I discovered today that when the REST API returns a ’ html entity, it doesn’t do any encoding, returning it as the “’” character.

Is there an exact list I can refer to of which html entities are encoded and which aren’t, and which encoding is used for each? We have a feature that is trying to do pattern matching, and not being certain of the encodings or getting the encodings wrong is causing production issues in our system.

I found this page on the web for reference, showing that certain entities have multiple possible encodings . I’d like to know which you’re using / which entities you’re encoding and how.

https://dev.w3.org/html5/html-author/charref

Currently, we are using:

org.apache.commons.lang3.unescapeHtml4 and escapeHtml4

It seems like maybe we should switch to
org.apache.commons.lang3.unescapeJson and escapeJson


#6

Still digging around for the answer for you here, but in the meantime, is the Java implementation of our twitter-text parsing code of any use to you? The Regex.java file seems to be pertinent.


#7

Hi Andy,

Its an interesting library, but its doesn’t contain the info I need. I need to know which characters you do and don’t encode in the JSON representation of tweet text, and how they are encoded.

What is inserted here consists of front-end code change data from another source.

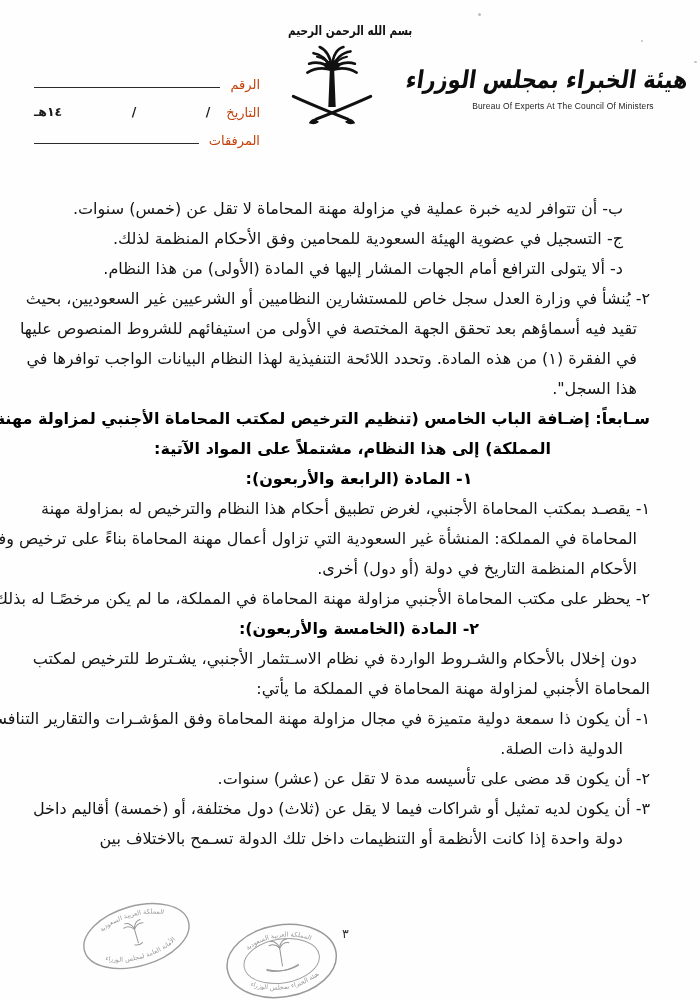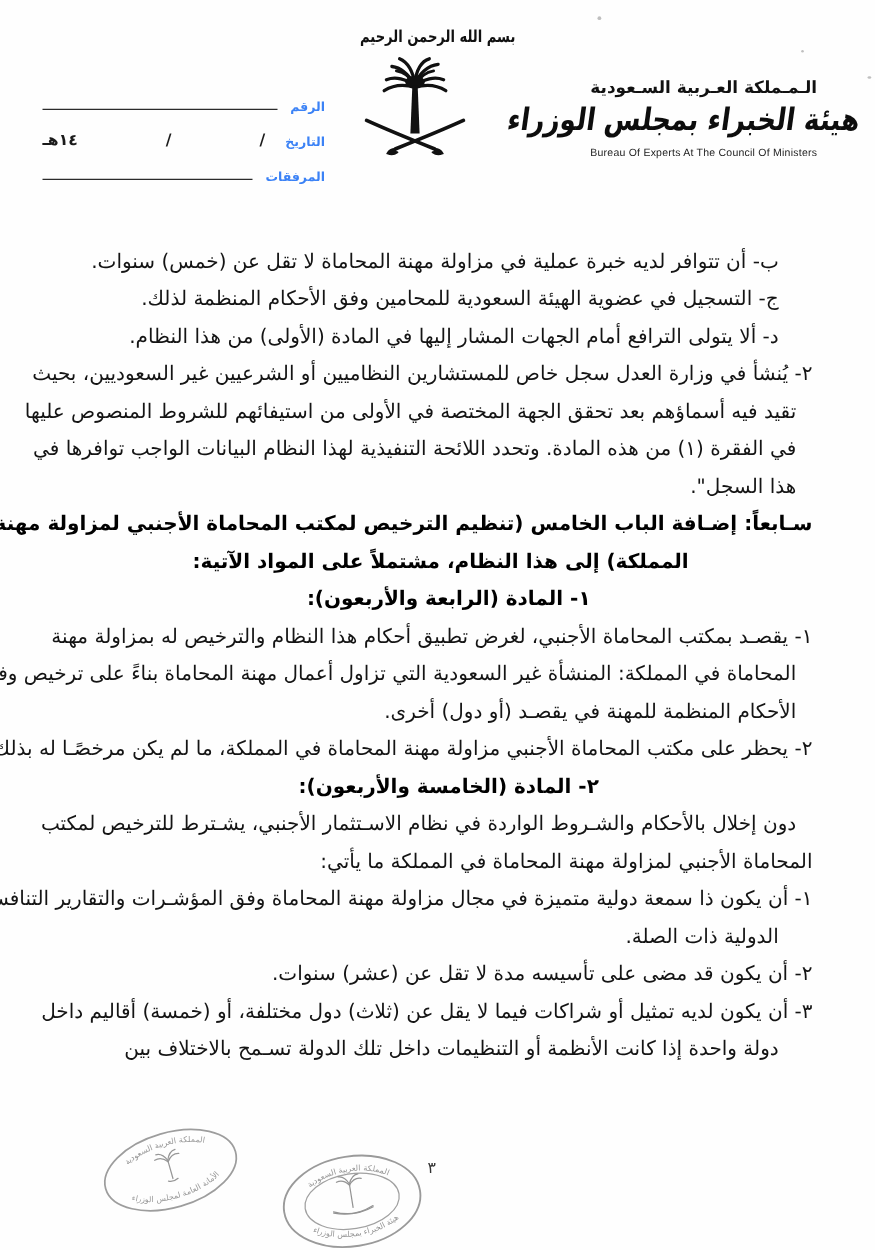--- a/index.html
+++ b/index.html
@@ -15,21 +15,21 @@
     font-size:21px;font-weight:bold;white-space:nowrap;margin-top:6px;
     transform:skewX(-8deg) scaleY(1.18);color:#0d0d0d;
   }
   .bureau-en{font-size:8.4px;letter-spacing:.2px;white-space:nowrap;margin-top:9px;color:#222;
     font-family:"Liberation Sans","DejaVu Sans",sans-serif;}
   .hdr-center{position:absolute;top:24px;left:288px;width:136px;text-align:left;}
   .bismillah{font-size:10.5px;font-weight:bold;white-space:nowrap;transform:scaleY(1.25);color:#111;}
   .emblem{margin-top:2px;}
   .hdr-left{position:absolute;top:64px;left:28px;width:232px;direction:rtl;}
   .field-row{display:flex;align-items:flex-end;height:28px;}
-  .field-label{font-size:10px;font-weight:bold;white-space:nowrap;color:#3b82f6;}
+  .field-label{font-size:13px;font-weight:normal;white-space:nowrap;color:#c2410c;}
   .field-value{flex:1;margin:0 10px 0 6px;font-size:12px;font-weight:bold;}
   .fill-line{border-bottom:1.7px solid #2b2b2b;transform:translateY(-4px);}
   .date-value{display:flex;justify-content:space-between;padding:0 6px 0 0;direction:rtl;
     font-size:12.5px;transform:translateY(-1px);}
   .speck{position:absolute;background:#8a8a8a;border-radius:50%;opacity:.55;}
   
   .body-text{
     position:absolute;top:194px;right:50px;width:582px;
     direction:rtl;font-size:16px;line-height:30px;color:#141414;
   }
@@ -43,21 +43,20 @@
   .stamp{position:absolute;opacity:.8;}
   .stamp-1{top:903px;left:80px;transform:rotate(-16deg);}
   .stamp-2{top:922px;left:224px;transform:rotate(-9deg);}
 </style>
 </head>
 <body>
 
 <div class="page">
 
   <div class="hdr-right">
-    <div class="kingdom">الـمـملكة العـربية السـعودية</div>
     <div class="bureau-ar">هيئة الخبراء بمجلس الوزراء</div>
     <div class="bureau-en">Bureau Of Experts At The Council Of Ministers</div>
   </div>
 
   <div class="hdr-center">
     <div class="bismillah">بسم الله الرحمن الرحيم</div>
     <svg class="emblem" width="88" height="92" viewBox="0 0 100 104">
       <g stroke="#111" fill="none" stroke-linecap="round" stroke-width="3">
         <path d="M50,34 C44,24 37,18 29,17"></path>
         <path d="M50,33 C48,21 43,13 36,10"></path>
@@ -126,21 +125,21 @@
       <div class="line main bold justify">سـابعاً: إضـافة الباب الخامس (تنظيم الترخيص لمكتب المحاماة الأجنبي لمزاولة مهنة المحاماة في</div>
 
       <div class="line cont bold">المملكة) إلى هذا النظام، مشتملاً على المواد الآتية:</div>
 
       <div class="line main bold">١- المادة (الرابعة والأربعون):</div>
 
       <div class="line main justify">١- يقصـد بمكتب المحاماة الأجنبي، لغرض تطبيق أحكام هذا النظام والترخيص له بمزاولة مهنة</div>
 
       <div class="line cont justify">المحاماة في المملكة: المنشأة غير السعودية التي تزاول أعمال مهنة المحاماة بناءً على ترخيص وفق</div>
 
-      <div class="line cont">الأحكام المنظمة للمهنة في يقصـد (أو دول) أخرى.</div>
+      <div class="line cont">الأحكام المنظمة التاريخ في دولة (أو دول) أخرى.</div>
 
       <div class="line main justify">٢- يحظر على مكتب المحاماة الأجنبي مزاولة مهنة المحاماة في المملكة، ما لم يكن مرخصًـا له بذلك</div>
 
 
       <div class="line main bold">٢- المادة (الخامسة والأربعون):</div>
 
       <div class="line cont justify">دون إخلال بالأحكام والشـروط الواردة في نظام الاسـتثمار الأجنبي، يشـترط للترخيص لمكتب</div>
 
       <div class="line main">المحاماة الأجنبي لمزاولة مهنة المحاماة في المملكة ما يأتي:</div>
 

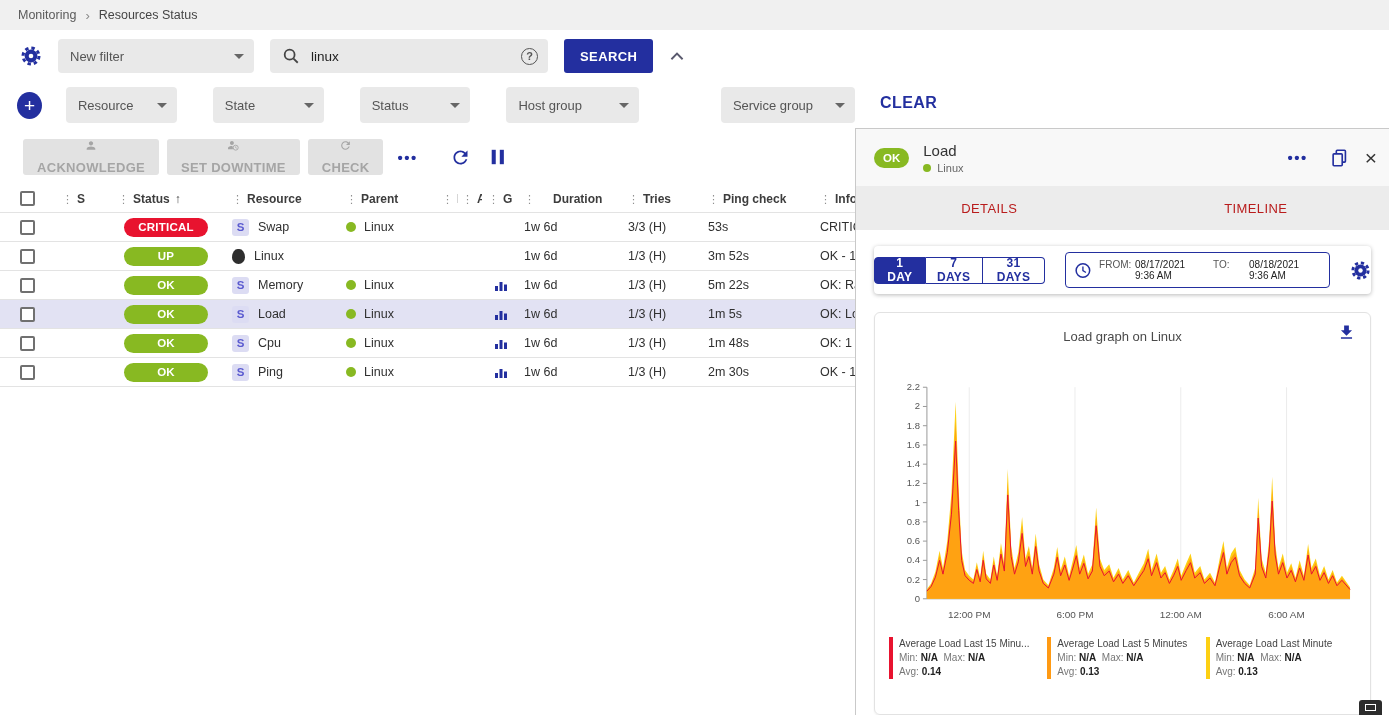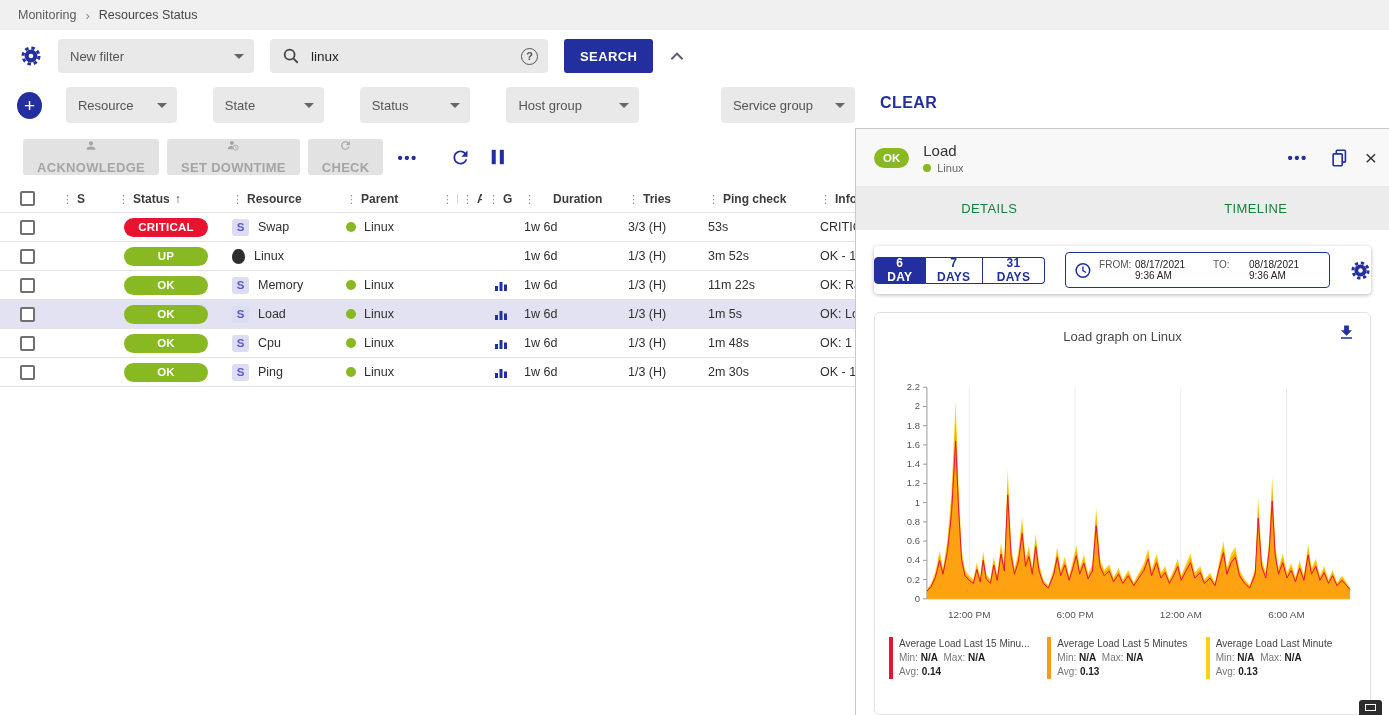--- a/index.html
+++ b/index.html
@@ -82,21 +82,21 @@
   .panel-header { height:57px; flex:none; background:#f8f8f8; display:flex; align-items:center; gap:14px; padding:0 12px 0 18px; }
   .ok-chip { background:var(--ok); color:#fff; font-size:11.5px; font-weight:700; border-radius:12px; padding:4px 9px; flex:none; }
   .panel-titles { flex:1; min-width:0; display:flex; flex-direction:column; gap:3px; }
   .panel-title { font-size:15px; color:#333; }
   .panel-sub { display:flex; align-items:center; gap:6px; font-size:11px; color:#666; }
   .panel-sub .gdot { width:8px; height:8px; margin-right:0; }
   .panel-actions { display:flex; align-items:center; gap:16px; }
   .close-x { background:none; border:none; color:#333; font-size:21px; line-height:1; cursor:pointer; padding:0; }
 
   .tabs { height:44px; flex:none; background:#ececec; display:flex; }
-  .tab { flex:1; display:flex; align-items:center; justify-content:center; font-size:13px; letter-spacing:.4px; color:#15803d; cursor:pointer; position:relative; }
+  .tab { flex:1; display:flex; align-items:center; justify-content:center; font-size:13px; letter-spacing:.4px; color:#b91c1c; cursor:pointer; position:relative; }
   .tab.active { color:#3a3a3a; font-weight:500; }
   .tab.active::after { content:""; position:absolute; left:0; right:0; bottom:0; height:3px; background:var(--accent); }
 
   .panel-content { flex:1; min-height:0; overflow:hidden; padding:16px 18px 0; display:flex; flex-direction:column; }
   .time-card { flex:none; height:48px; background:#fff; border-radius:4px; box-shadow:0 1px 4px rgba(0,0,0,.28); display:flex; align-items:center; justify-content:center; gap:20px; }
   .btn-group { display:flex; }
   .tbtn { height:27px; border:1px solid var(--accent); background:#fff; color:var(--accent); font-size:12px; font-weight:700; letter-spacing:.3px; padding:0 11px; display:flex; align-items:center; cursor:pointer; font-family:inherit; }
   .tbtn + .tbtn { border-left:none; }
   .tbtn:first-child { border-radius:4px 0 0 4px; }
   .tbtn:last-child { border-radius:0 4px 4px 0; }
@@ -347,21 +347,21 @@
             <div class="cell c-a"></div>
             <div class="cell c-g">
               <svg class="graphicon" viewBox="0 0 14 14">
                 <rect x="1" y="8" width="3" height="5"></rect>
                 <rect x="5.5" y="4" width="3" height="9"></rect>
                 <rect x="10" y="6.5" width="3" height="6.5"></rect>
               </svg>
             </div>
             <div class="cell c-dur">1w 6d</div>
             <div class="cell c-tries">1/3 (H)</div>
-            <div class="cell c-last">11m 22s</div>
+            <div class="cell c-last">5m 22s</div>
             <div class="cell c-info">OK: Ra</div>
           </div>
           <div class="trow selected">
             <div class="cell c-check">
               <span class="checkbox"></span>
             </div>
             <div class="cell c-sev"></div>
             <div class="cell c-status">
               <span class="pill" style="background:#88b922">OK</span>
             </div>
@@ -479,21 +479,21 @@
       </div>
 
       <div class="tabs">
         <div class="tab">DETAILS</div>
         <div class="tab">TIMELINE</div>
       </div>
 
       <div class="panel-content">
         <div class="time-card">
           <div class="btn-group">
-            <button class="tbtn active">6 DAY</button>
+            <button class="tbtn active">1 DAY</button>
             <button class="tbtn">7 DAYS</button>
             <button class="tbtn">31 DAYS</button>
           </div>
           <div class="range-box">
             <svg width="21" height="21" viewBox="0 0 20 20" style="color:var(--accent);">
               <circle cx="10" cy="10" r="7.6" fill="none" stroke="currentColor" stroke-width="1.7"></circle>
               <path d="M10 5.6v4.6l3.4 2" fill="none" stroke="currentColor" stroke-width="1.5"></path>
             </svg>
             <div class="range-lines">
               <div class="range-line">

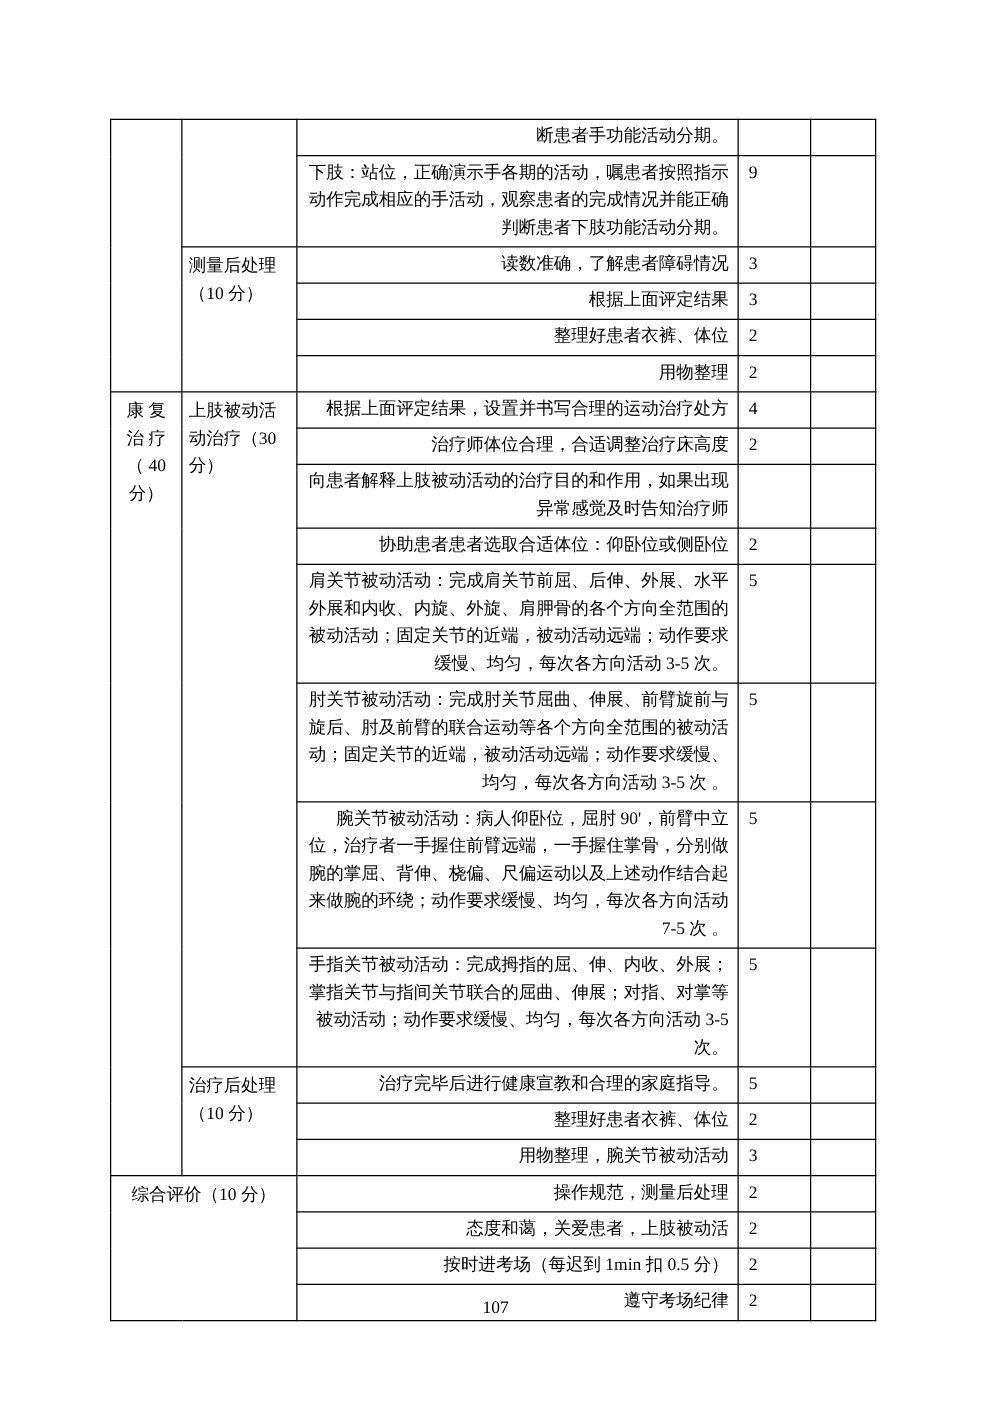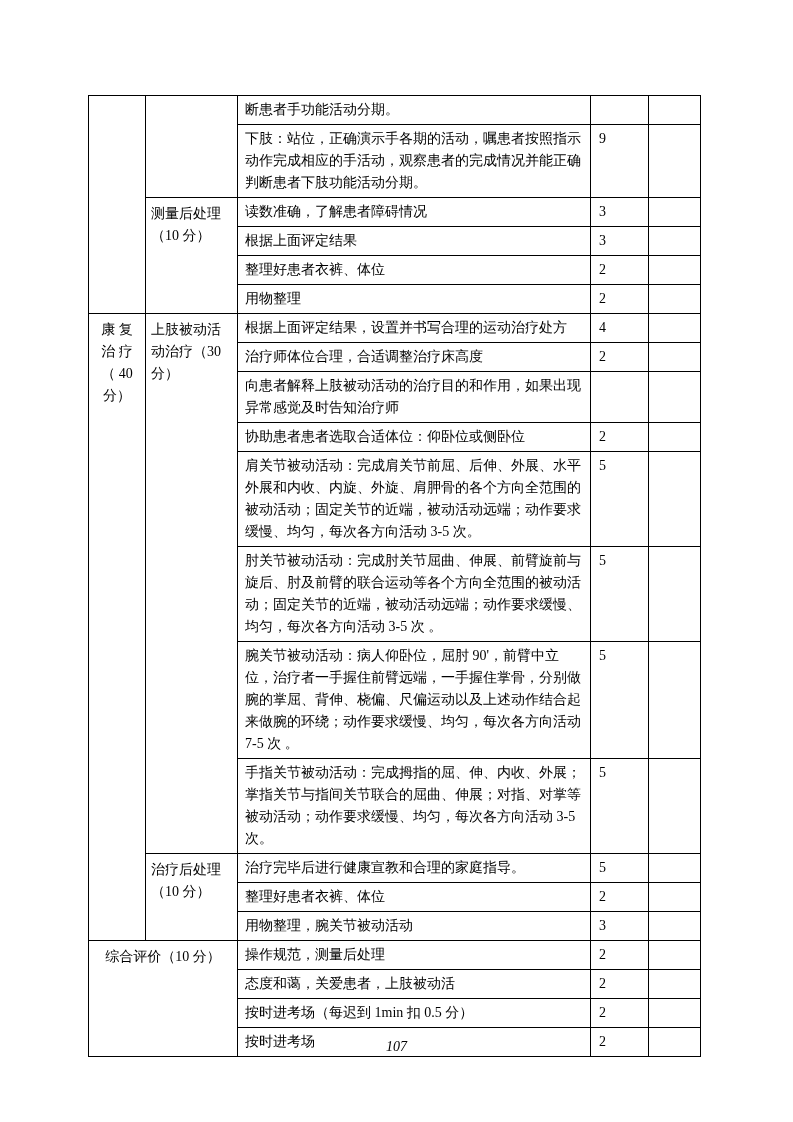--- a/index.html
+++ b/index.html
@@ -30,31 +30,30 @@
     white-space: pre-line;
     word-break: break-all;
   }
   col.c0 { width: 57px; }
   col.c1 { width: 92px; }
   col.c2 { width: 353px; }
   col.c3 { width: 58px; }
   col.c4 { width: 52px; }
   .score-table td.col0 { padding: 5px 7px; text-align: center; }
   .score-table td.col1 { padding: 5px 5px; margin-left: 31px; }
-  .score-table td.col2 { padding: 3px 7px; }
+  .score-table td.col2 { padding: 3px 7px; text-align: right; }
   .score-table td.col3 { padding: 3px 8px; }
   .page-number {
     position: absolute;
     top: 1038px;
     left: 0;
     width: 100%;
     text-align: center;
     font-size: 14px;
     line-height: 18px;
-    font-style: italic;
   }
 </style>
 </head>
 <body>
 
 <table class="score-table">
   <colgroup>
     <col class="c0">
     <col class="c1">
     <col class="c2">
@@ -170,20 +169,20 @@
         <td class="col2">态度和蔼，关爱患者，上肢被动活</td>
         <td class="col3">2</td>
         <td class="col4"></td>
       </tr>
       <tr>
         <td class="col2">按时进考场（每迟到 1min 扣 0.5 分）</td>
         <td class="col3">2</td>
         <td class="col4"></td>
       </tr>
       <tr>
-        <td class="col2">按时进考场</td>
+        <td class="col2">遵守考场纪律</td>
         <td class="col3">2</td>
         <td class="col4"></td>
       </tr>
     </tbody>
 </table>
 
 <div class="page-number">107</div>
 
 </body></html>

I’m guessing you are either using a library of some kind or an ad-hoc mapping that is a slight variant for one of the known encoding schemes.

Thanks,

Chris


#8

HI @andypiper,

What I’d really like is either access to the code that populates the “tweetText” field or a
precise description of what’s encoded / what’s not. I’d like to be able to exactly reproduce
the encoding that’s going on.

Is that something that you can make available?

Thanks,

Chris


#9

Unfortunately I don’t have that information or that code available. Broadly speaking we use Unicode Normalization Form C in Tweet text internally. I’m not sure we’re able to share code on this beyond the twitter-text library.


#10

Hi @andypiper,

Thanks for the clarification. Between that info & experimenting, I’ll figure out a way to infer an exact mapping.